• [GIVEN INFORMATION]
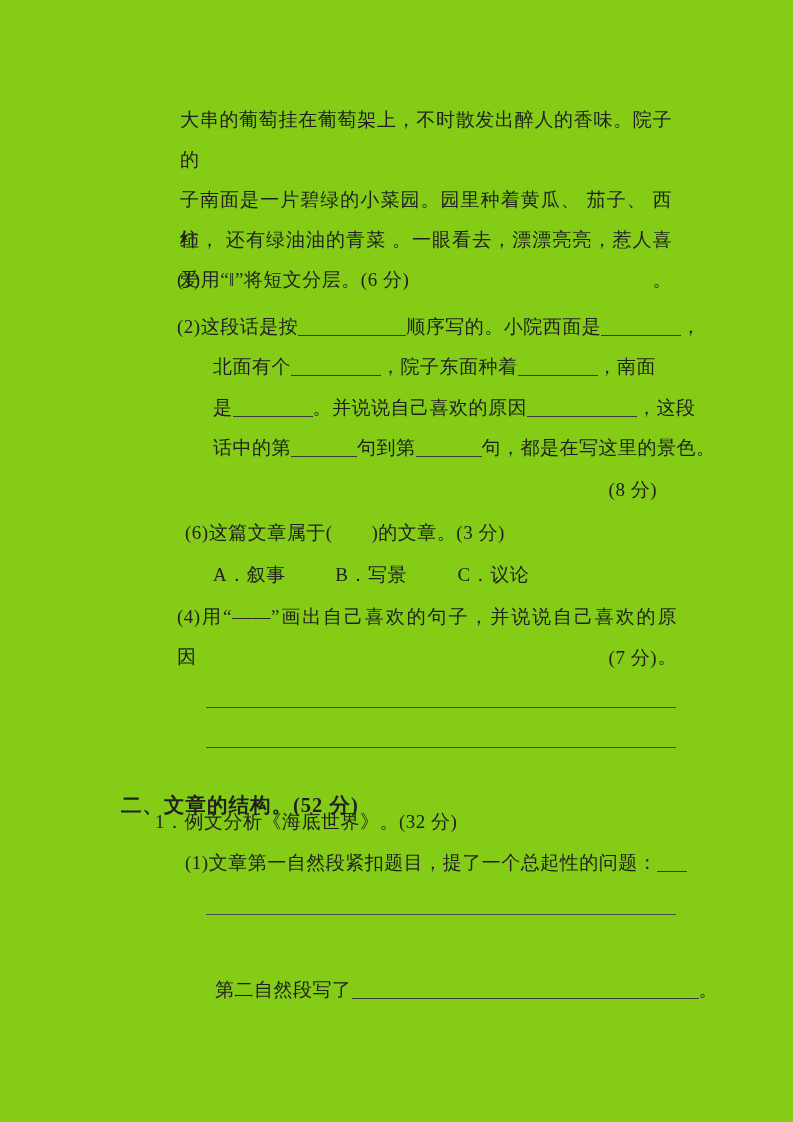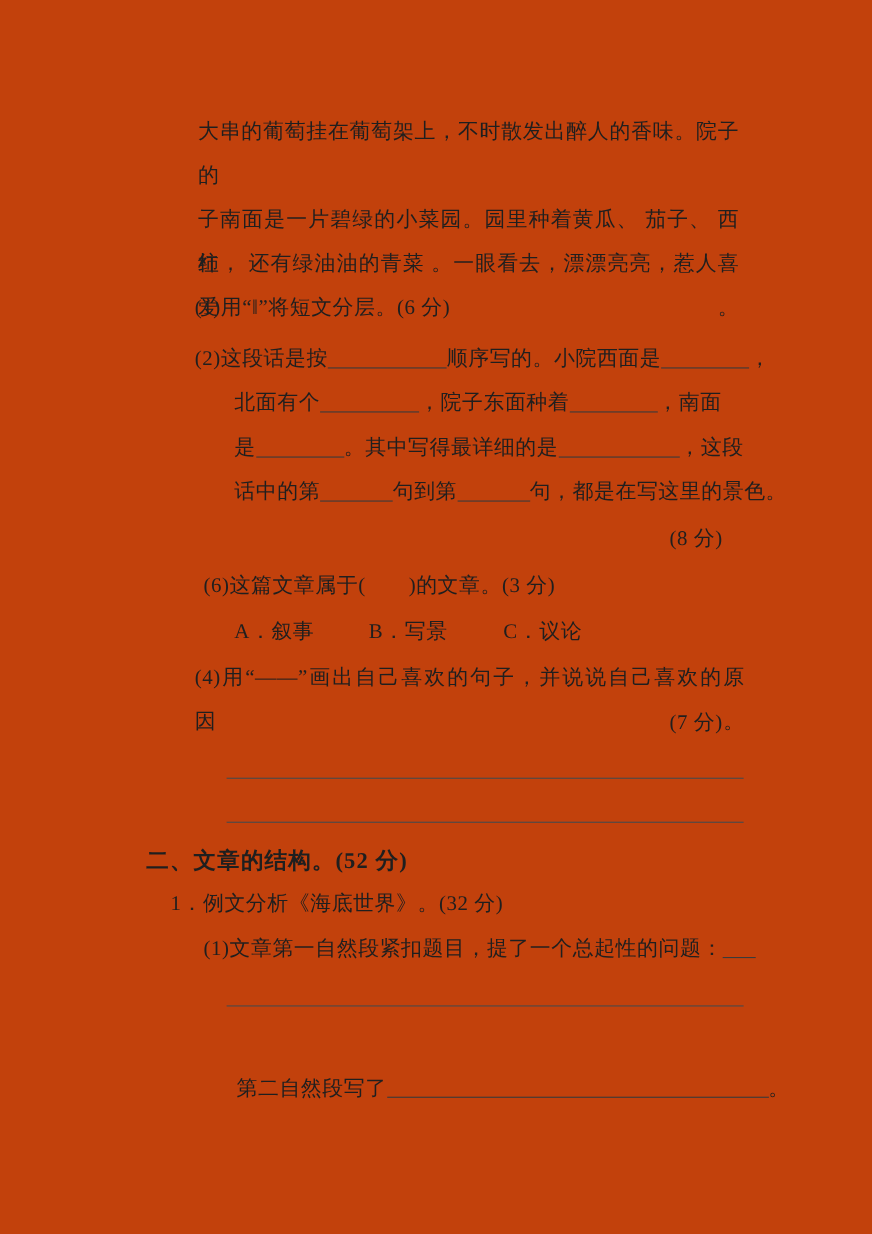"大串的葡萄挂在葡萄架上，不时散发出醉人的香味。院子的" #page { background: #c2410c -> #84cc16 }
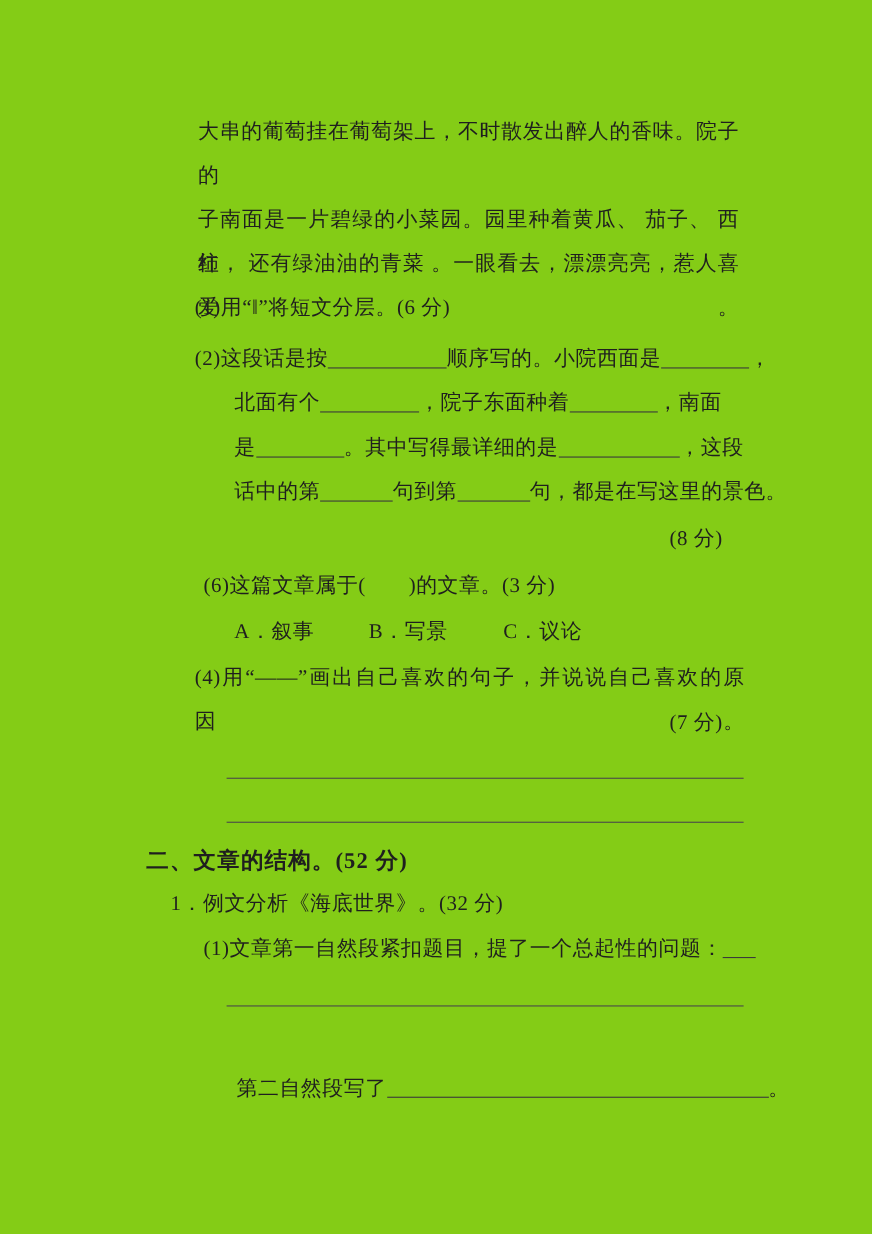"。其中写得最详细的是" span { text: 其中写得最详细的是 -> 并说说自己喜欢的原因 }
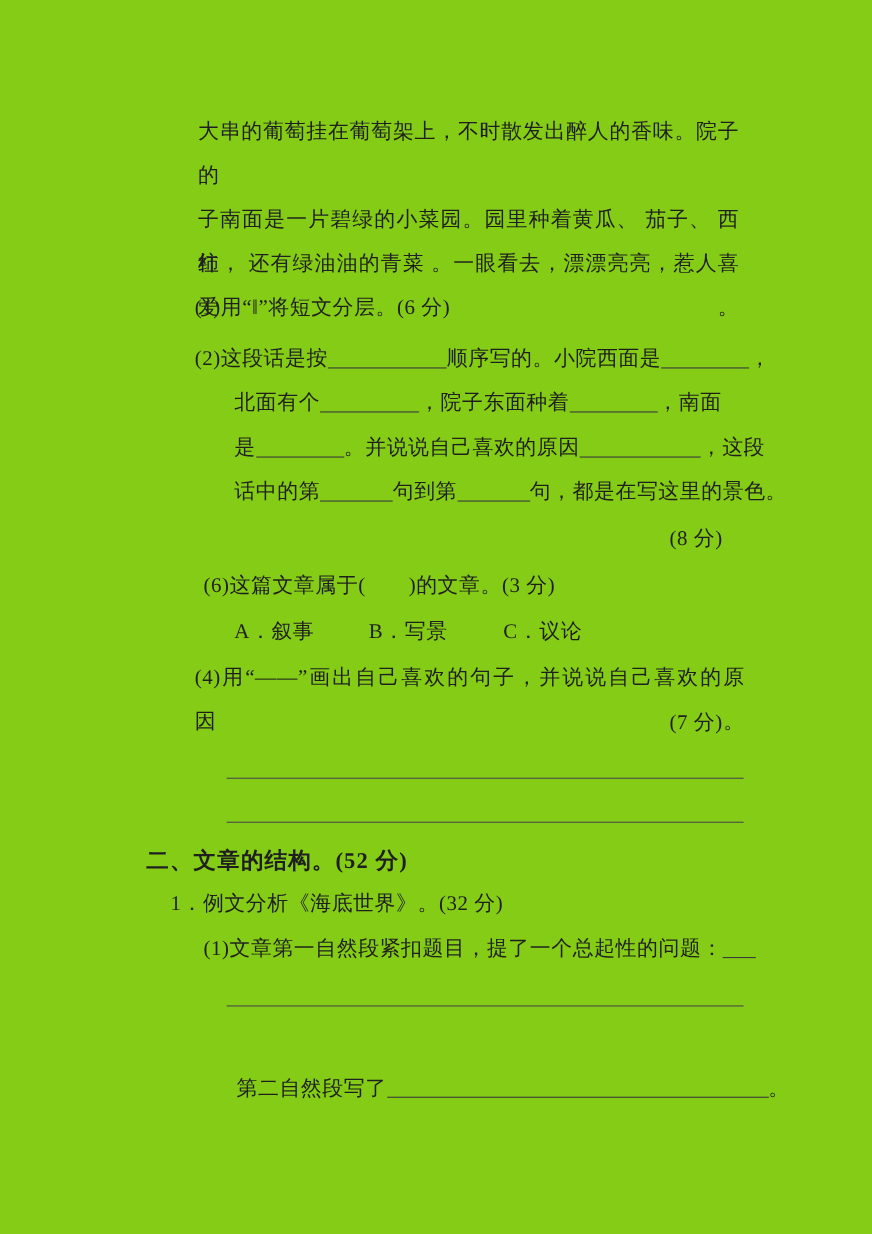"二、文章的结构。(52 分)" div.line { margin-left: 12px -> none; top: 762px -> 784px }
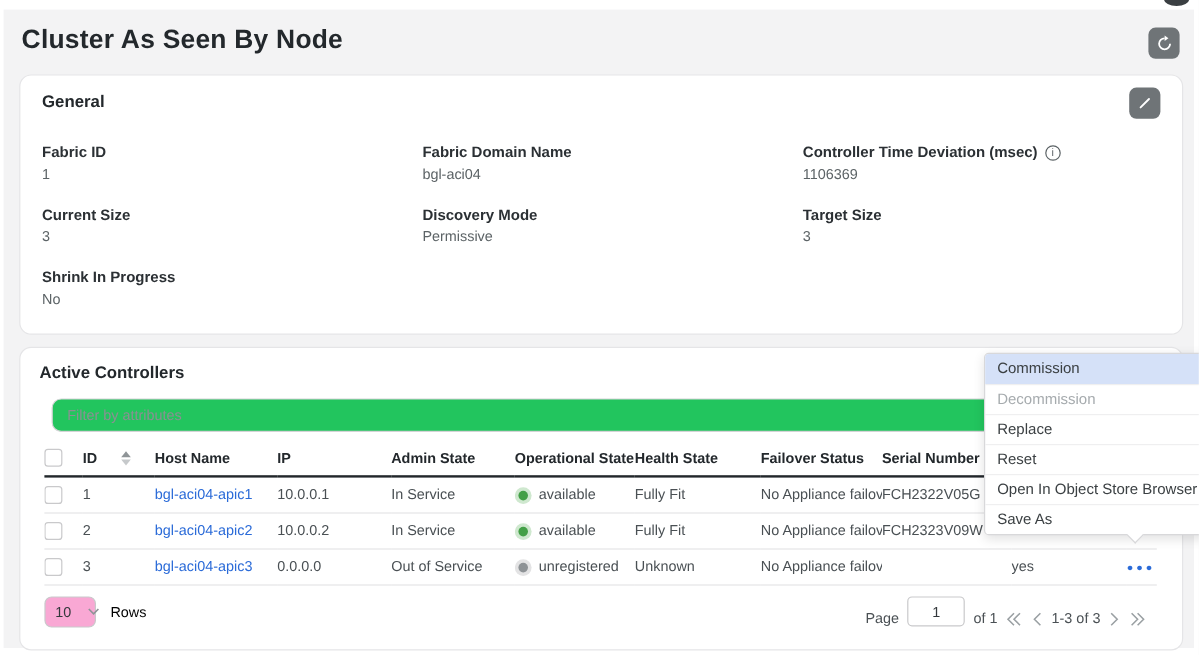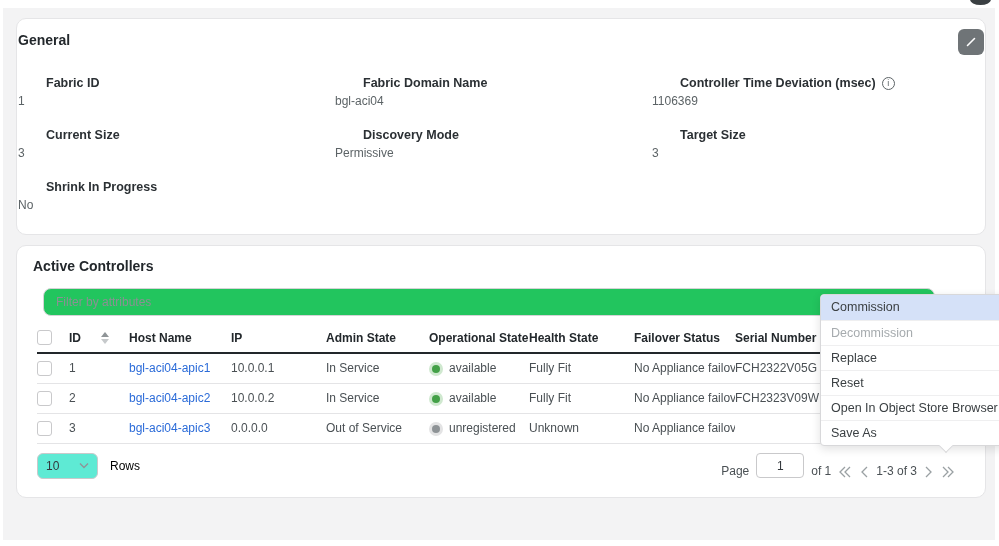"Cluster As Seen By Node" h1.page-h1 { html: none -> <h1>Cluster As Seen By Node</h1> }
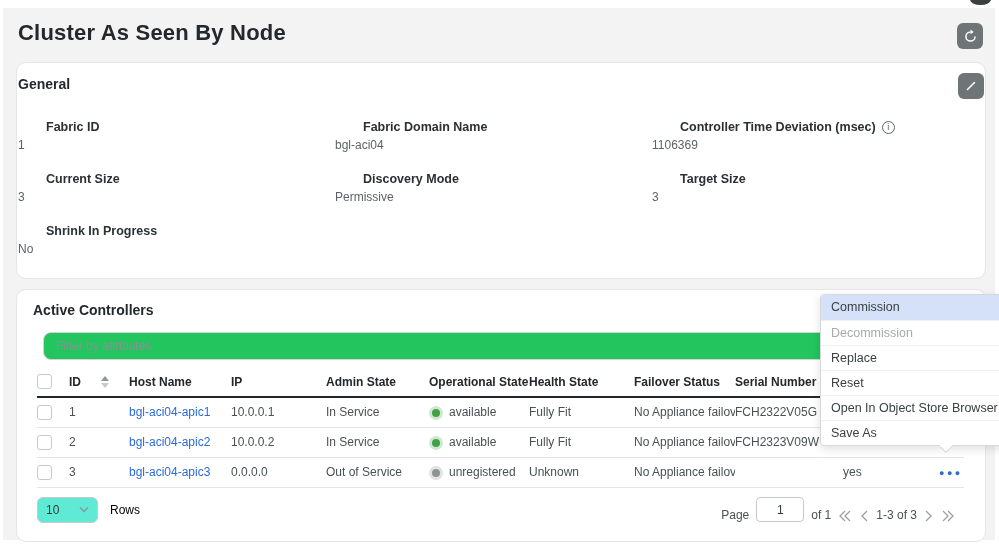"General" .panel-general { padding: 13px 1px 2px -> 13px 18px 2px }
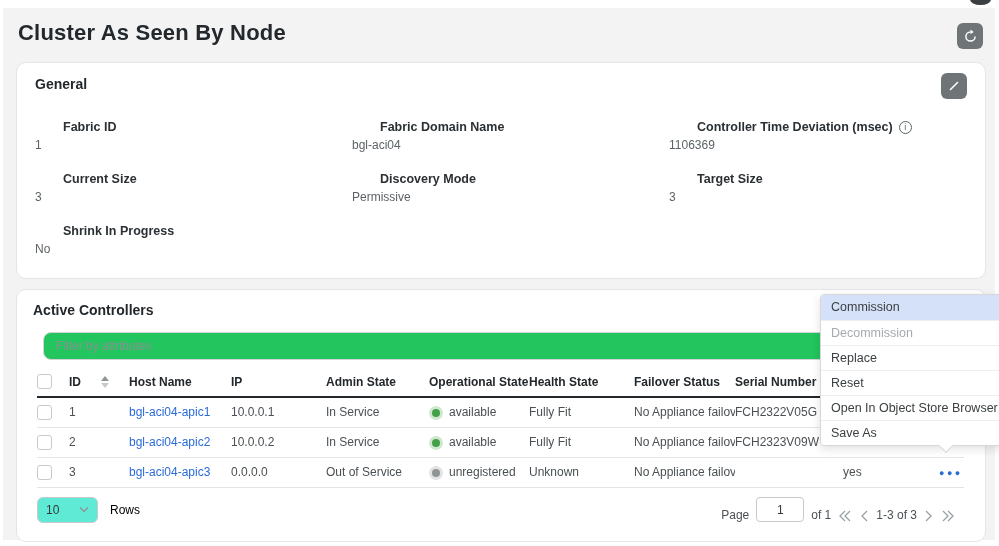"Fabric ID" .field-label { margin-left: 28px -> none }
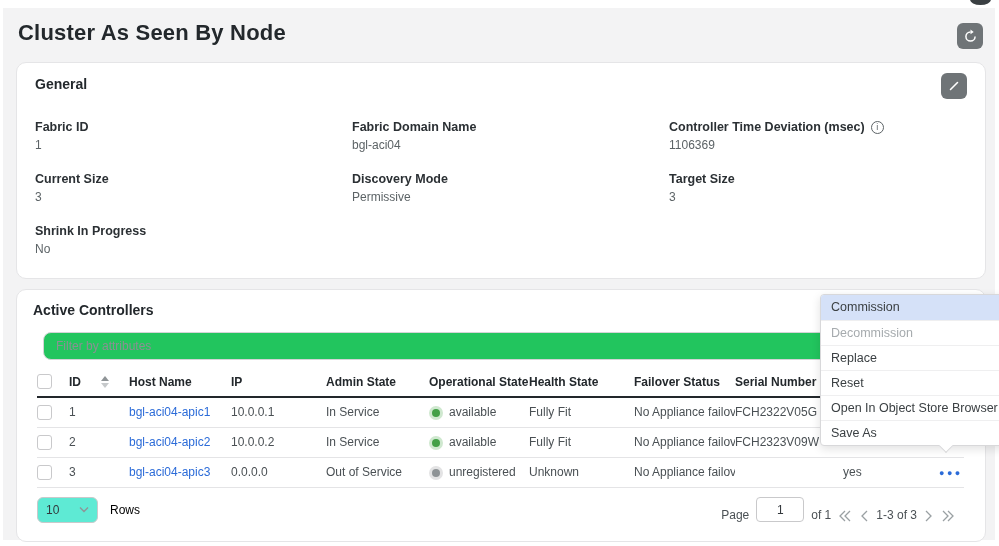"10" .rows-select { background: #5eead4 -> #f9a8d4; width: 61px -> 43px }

• [ACTIVITY] Here the job is to quote the lines from the one with "margin-left: 28px ->" through the end of the material, both included, exactly; please skip the pictures.

• [RESULT]
"Fabric ID" .field-label { margin-left: 28px -> none }
"10" .rows-select { background: #5eead4 -> #f9a8d4; width: 61px -> 43px }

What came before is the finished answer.